By Ben Kaufman and Vanessa Garcia Polanco | December 2, 2020
When discussing America’s $1.7 trillion student debt crisis, commentators often fall back on tired clichés depicting student loan borrowers as high-income “elites.” This misleading narrative ignores the growing body of research demonstrating how student debt is now one of the most important challenges facing America’s rural communities, farmers, and people of color. Recent estimates indicate that 6.5 million people in rural areas across the country each owe an average of $35,000 in student loan debt, and that as many as 1.1 million rural student loan borrowers (nearly one-in-six rural borrowers) have fallen into delinquency or default (compared to roughly one-in-seven student loan borrowers nationwide).
Moreover, the student debt crisis is hitting rural states the hardest. For example, borrowers in the five states with the highest proportion of residents that live in rural areas (Wyoming, Vermont, Montana, Mississippi, and South Dakota, as defined by the U.S. Department of Agriculture) have a 3-year federal student loan cohort default rate that is over 25 percent higher than that of borrowers in other states (using an average weighted by the number of borrowers in the state, 12.3 percent v. 9.2 percent).
SBPC calculations based on county-level population estimates from the U.S. Census Bureau, county-level rural/urban designations from the U.S. Department of Agriculture, and state-level student debt statistics for rural borrowers from the Federal Reserve Bank of Philadelphia.

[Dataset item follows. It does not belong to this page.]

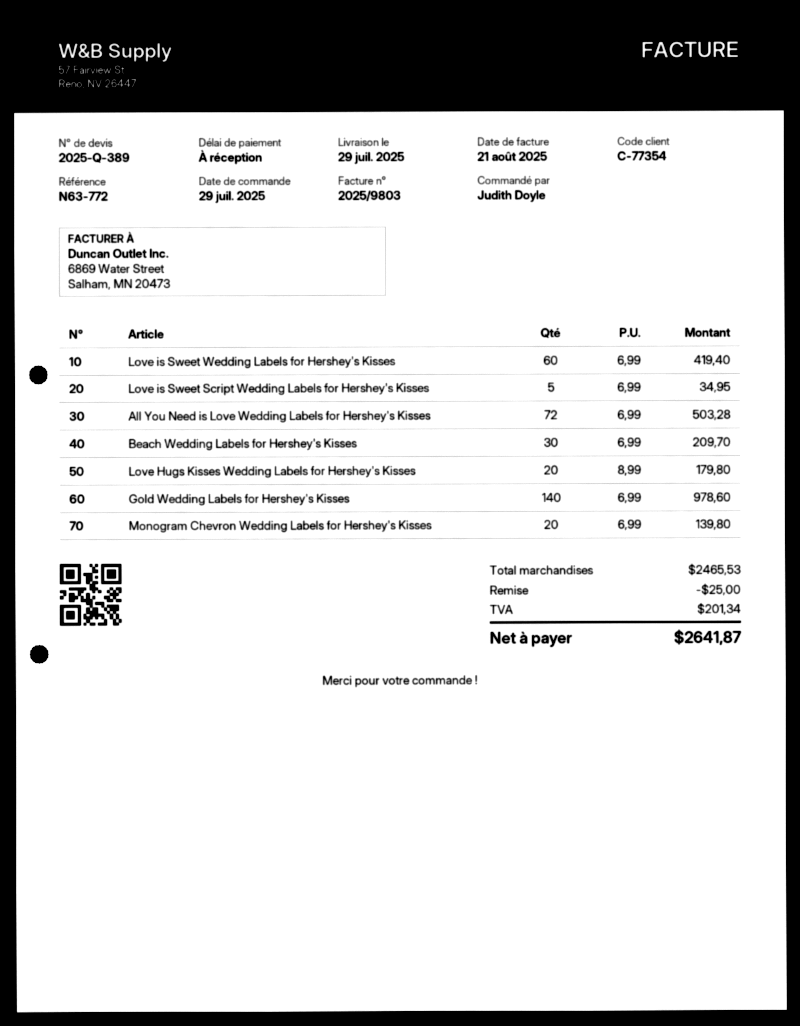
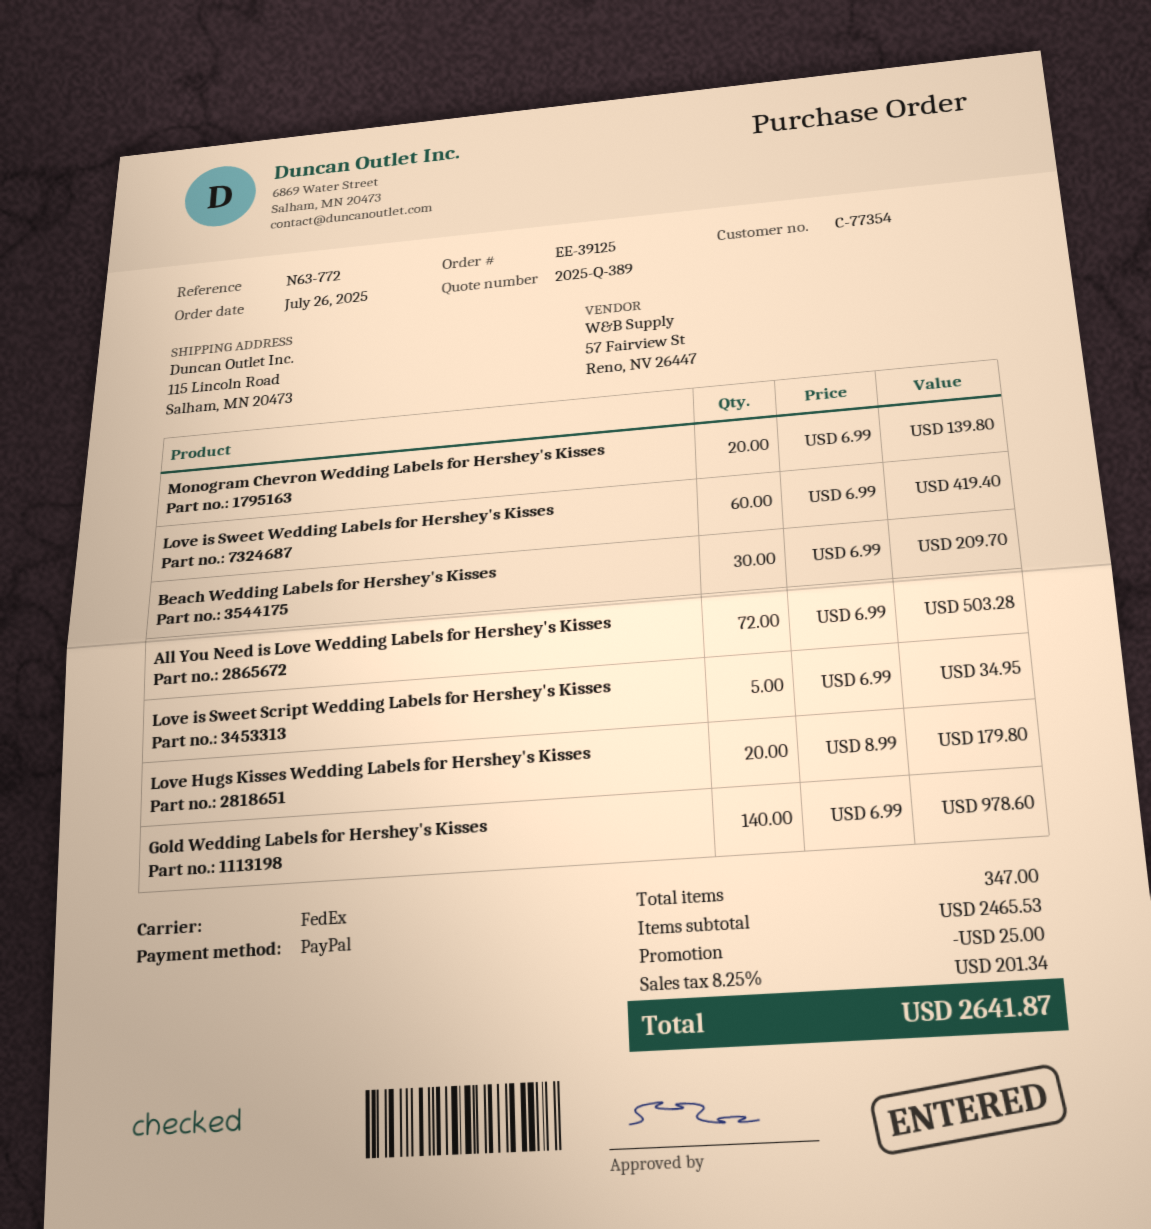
order date: 2025-07-29 -> 2025-07-26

A full table of rural student debt statistics for all states where data is available can be accessed here.
Rural America’s growing student debt burden has consequences for the viability of the agricultural sector as well as for the vitality of rural communities. Concern about these consequences is widespread and bipartisan. For example, when describing the student debt situation in Maine—one of the most rural states in the U.S.—former Republican Governor Paul LePage said in 2018, “High student-loan payments prevent our young people from buying a house or a car or spending their money in local businesses. Many take higher-paying jobs out of state to survive. They simply cannot afford to live in Maine.”
The student debt crisis is holding back small towns and farmers:
- A recent analysis by the Federal Reserve Board indicates that student loan borrowers from rural areas are more likely to leave for metro areas in search of higher wages, and that those student loan borrowers who do stay in rural areas struggle to keep up with their monthly student loan payments.
- Rural borrowers with higher student loan balances are more likely to move away. Only 49 percent of rural student loan borrowers with the highest debt balances are still in a rural area when entering repayment compared to nearly 83 percent of rural borrowers with the lowest balances (measuring relative balance sizes by quartiles). The rest move away toward more urban areas.
- Borrowers who remain in rural areas after graduation struggle more than peers who migrate to metropolitan areas to pay down their student loans. Three years after entering repayment, the average rural borrower who moved to a metropolitan area has made twice as much progress paying back his or her student loans as the average rural borrower who stayed in a rural area (paying off 20.3 percent v. 9.3 percent of their original balances, respectively). After the same amount of time, the serious delinquency rate for student loan borrowers who remained in rural areas is more than 30 percent higher than the rate for rural borrowers who moved to metropolitan areas (10.7 percent v. 8.2 percent).
- Borrowers who remain in rural areas after graduation struggle more than peers who migrate to metropolitan areas in other aspects of their financial lives. For example, three years after entering repayment, 24.6 percent of borrowers who moved from rural to metropolitan areas bought a home compared to only 8.2 percent of borrowers who remained in rural areas.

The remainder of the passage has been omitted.